_Records for processing_.
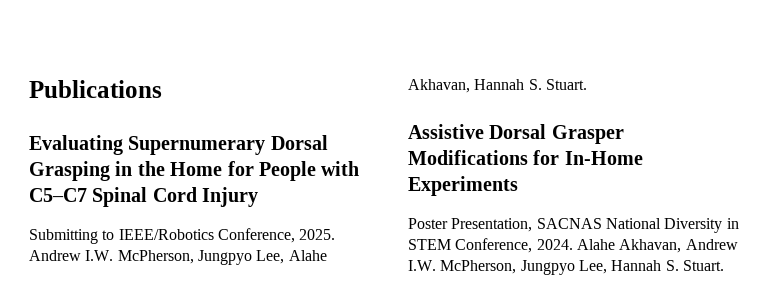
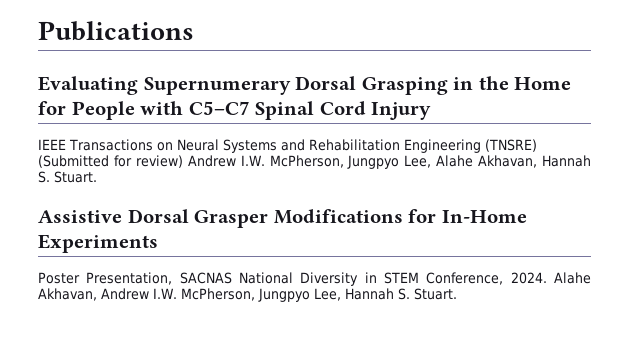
- Submitting to IEEE/Robotics Conference, 2025. Andrew I.W. McPherson, Jungpyo Lee, Alahe Akhavan, Hannah S. Stuart.
+ IEEE Transactions on Neural Systems and Rehabilitation Engineering (TNSRE) (Submitted for review) Andrew I.W. McPherson, Jungpyo Lee, Alahe Akhavan, Hannah S. Stuart.

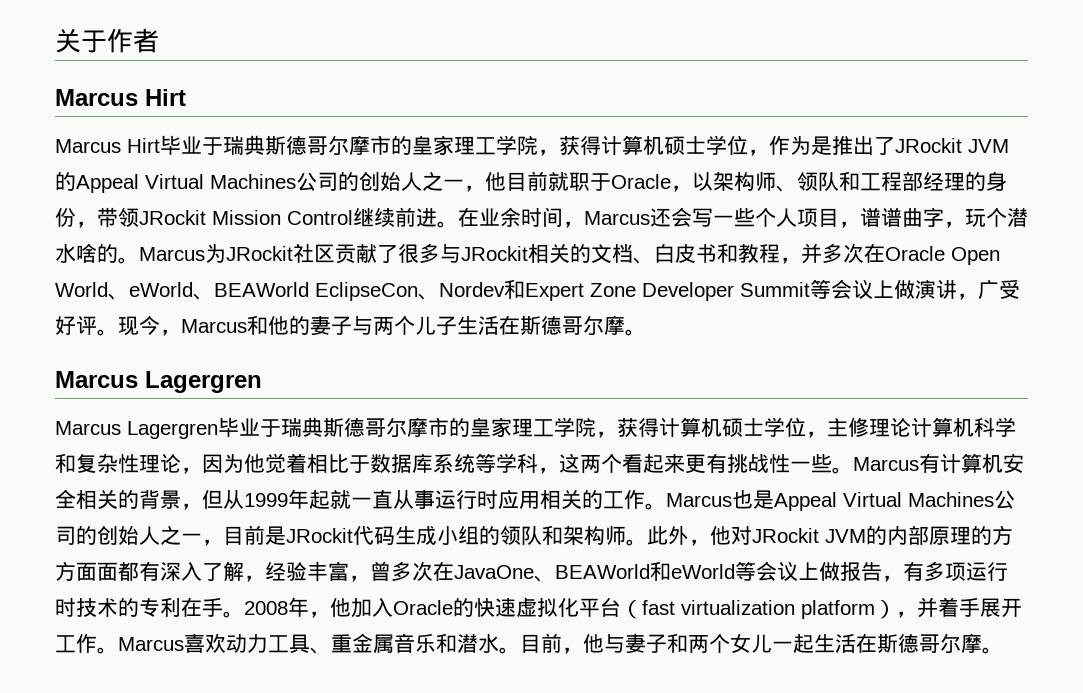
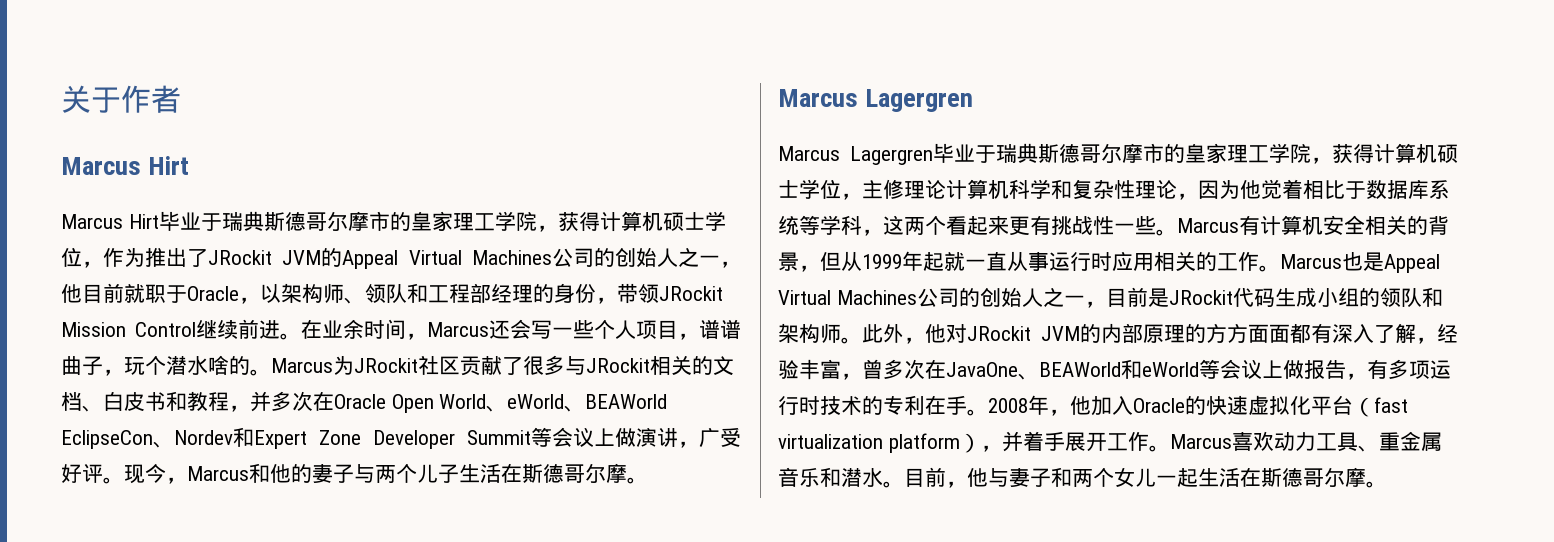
- Marcus Hirt毕业于瑞典斯德哥尔摩市的皇家理工学院，获得计算机硕士学位，作为是推出了JRockit JVM的Appeal Virtual Machines公司的创始人之一，他目前就职于Oracle，以架构师、领队和工程部经理的身份，带领JRockit Mission Control继续前进。
+ Marcus Hirt毕业于瑞典斯德哥尔摩市的皇家理工学院，获得计算机硕士学位，作为推出了JRockit JVM的Appeal Virtual Machines公司的创始人之一，他目前就职于Oracle，以架构师、领队和工程部经理的身份，带领JRockit Mission Control继续前进。
- 在业余时间，Marcus还会写一些个人项目，谱谱曲字，玩个潜水啥的。
+ 在业余时间，Marcus还会写一些个人项目，谱谱曲子，玩个潜水啥的。

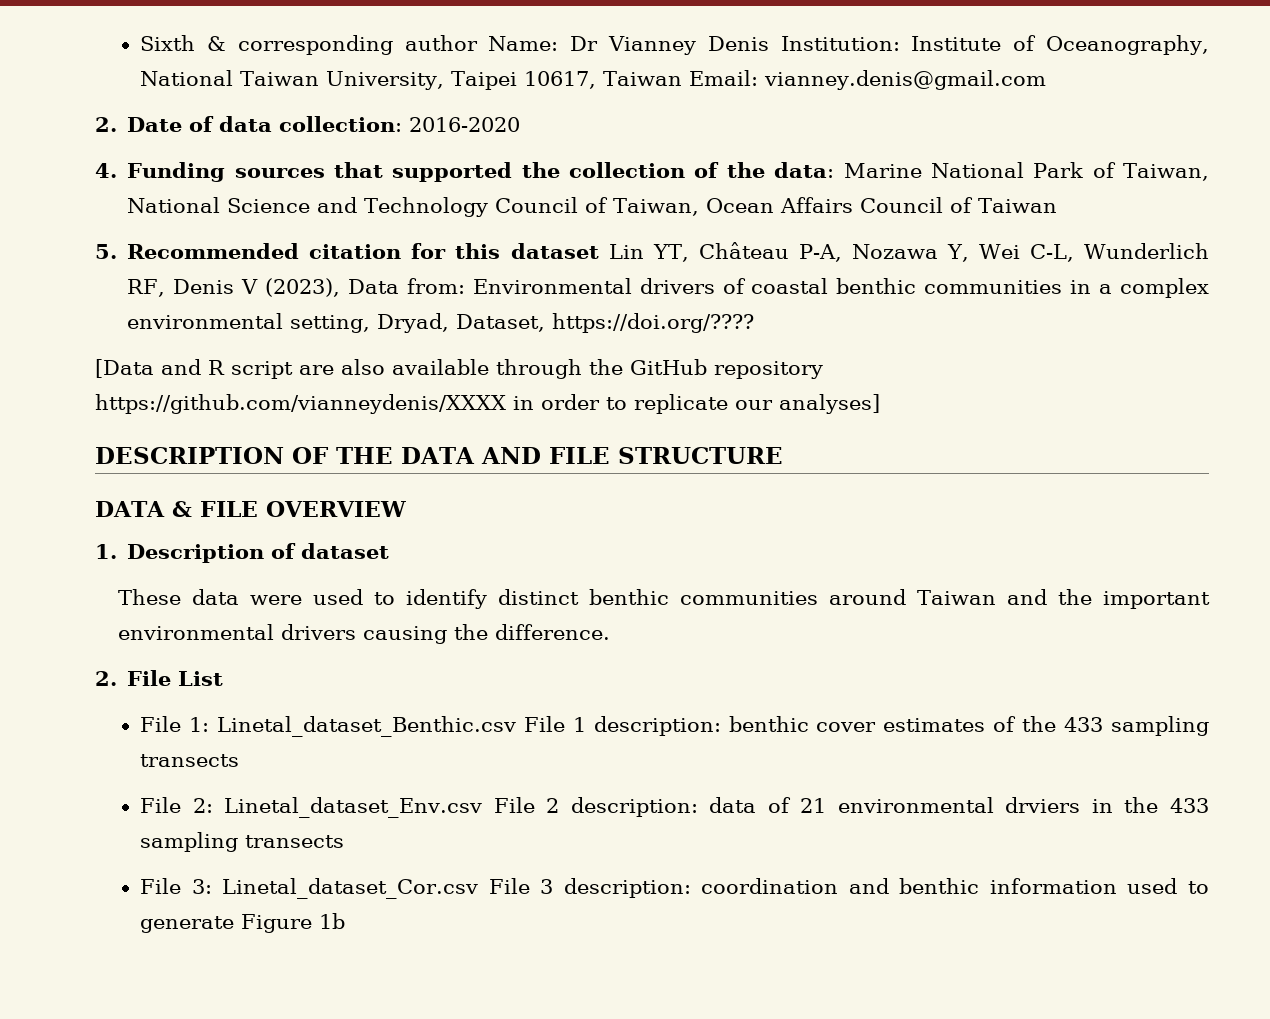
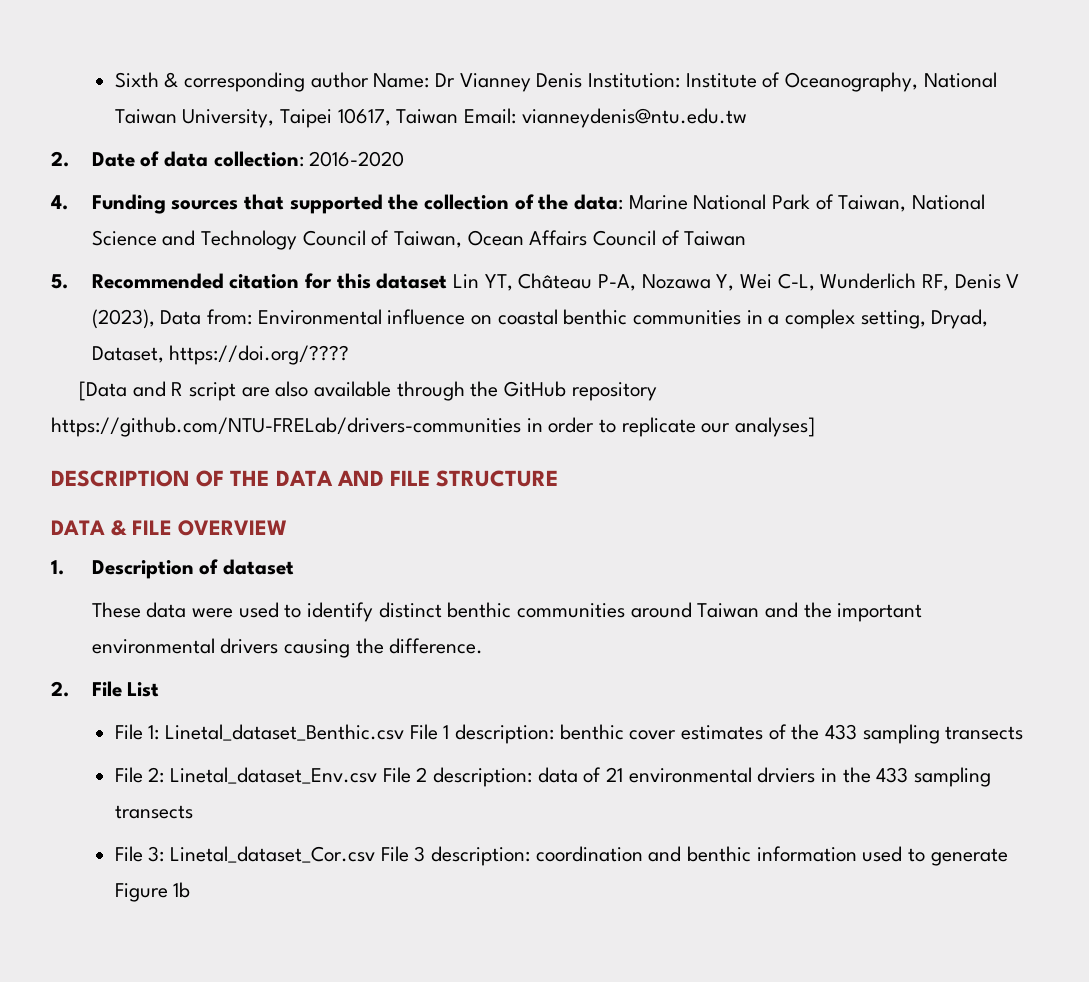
- Sixth & corresponding author Name: Dr Vianney Denis Institution: Institute of Oceanography, National Taiwan University, Taipei 10617, Taiwan Email: vianney.denis@gmail.com
+ Sixth & corresponding author Name: Dr Vianney Denis Institution: Institute of Oceanography, National Taiwan University, Taipei 10617, Taiwan Email: vianneydenis@ntu.edu.tw
- 5. Recommended citation for this dataset Lin YT, Château P-A, Nozawa Y, Wei C-L, Wunderlich RF, Denis V (2023), Data from: Environmental drivers of coastal benthic communities in a complex environmental setting, Dryad, Dataset, https://doi.org/????
+ 5. Recommended citation for this dataset Lin YT, Château P-A, Nozawa Y, Wei C-L, Wunderlich RF, Denis V (2023), Data from: Environmental influence on coastal benthic communities in a complex setting, Dryad, Dataset, https://doi.org/????
- [Data and R script are also available through the GitHub repository https://github.com/vianneydenis/XXXX in order to replicate our analyses]
+ [Data and R script are also available through the GitHub repository https://github.com/NTU-FRELab/drivers-communities in order to replicate our analyses]

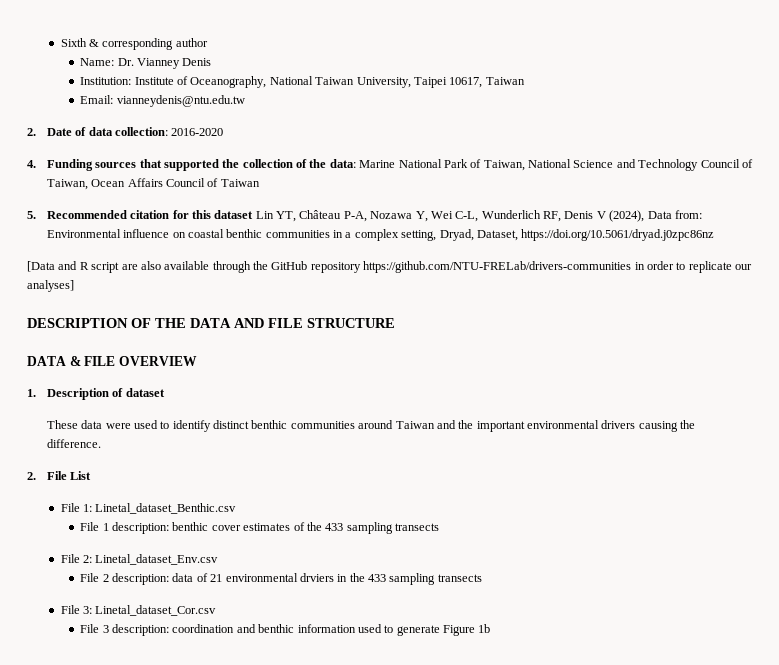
- Sixth & corresponding author Name: Dr Vianney Denis Institution: Institute of Oceanography, National Taiwan University, Taipei 10617, Taiwan Email: vianneydenis@ntu.edu.tw
+ Sixth & corresponding author
+ Name: Dr. Vianney Denis
+ Institution: Institute of Oceanography, National Taiwan University, Taipei 10617, Taiwan
+ Email: vianneydenis@ntu.edu.tw
- 5. Recommended citation for this dataset Lin YT, Château P-A, Nozawa Y, Wei C-L, Wunderlich RF, Denis V (2023), Data from: Environmental influence on coastal benthic communities in a complex setting, Dryad, Dataset, https://doi.org/????
+ 5. Recommended citation for this dataset Lin YT, Château P-A, Nozawa Y, Wei C-L, Wunderlich RF, Denis V (2024), Data from: Environmental influence on coastal benthic communities in a complex setting, Dryad, Dataset, https://doi.org/10.5061/dryad.j0zpc86nz
- File 1: Linetal_dataset_Benthic.csv File 1 description: benthic cover estimates of the 433 sampling transects
+ File 1: Linetal_dataset_Benthic.csv
+ File 1 description: benthic cover estimates of the 433 sampling transects
- File 2: Linetal_dataset_Env.csv File 2 description: data of 21 environmental drviers in the 433 sampling transects
+ File 2: Linetal_dataset_Env.csv
+ File 2 description: data of 21 environmental drviers in the 433 sampling transects
- File 3: Linetal_dataset_Cor.csv File 3 description: coordination and benthic information used to generate Figure 1b
+ File 3: Linetal_dataset_Cor.csv
+ File 3 description: coordination and benthic information used to generate Figure 1b

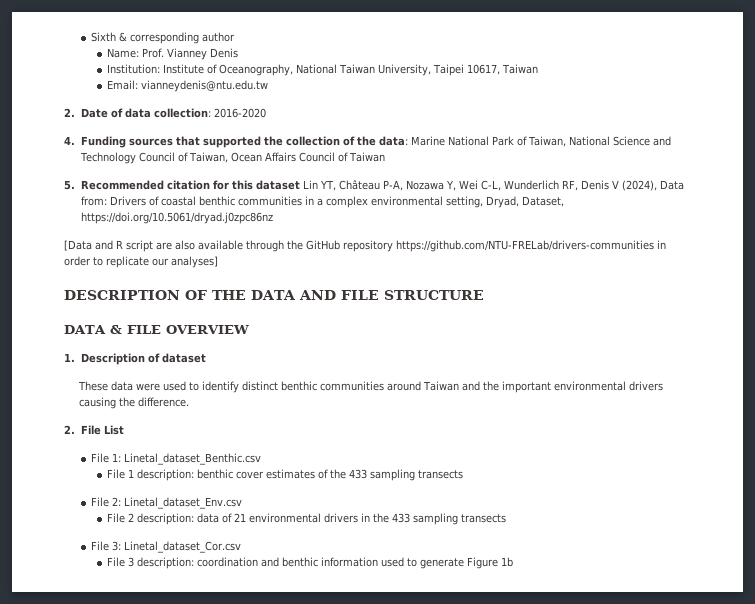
- Name: Dr. Vianney Denis
+ Name: Prof. Vianney Denis
- 5. Recommended citation for this dataset Lin YT, Château P-A, Nozawa Y, Wei C-L, Wunderlich RF, Denis V (2024), Data from: Environmental influence on coastal benthic communities in a complex setting, Dryad, Dataset, https://doi.org/10.5061/dryad.j0zpc86nz
+ 5. Recommended citation for this dataset Lin YT, Château P-A, Nozawa Y, Wei C-L, Wunderlich RF, Denis V (2024), Data from: Drivers of coastal benthic communities in a complex environmental setting, Dryad, Dataset, https://doi.org/10.5061/dryad.j0zpc86nz
- File 2 description: data of 21 environmental drviers in the 433 sampling transects
+ File 2 description: data of 21 environmental drivers in the 433 sampling transects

_Exercise aim_.
Sift the material for lines that include the word "available", and copy each one.

_Reply_.
- [Data and R script are also available through the GitHub repository https://github.com/vianneydenis/XXXX in order to replicate our analyses]
+ [Data and R script are also available through the GitHub repository https://github.com/NTU-FRELab/drivers-communities in order to replicate our analyses]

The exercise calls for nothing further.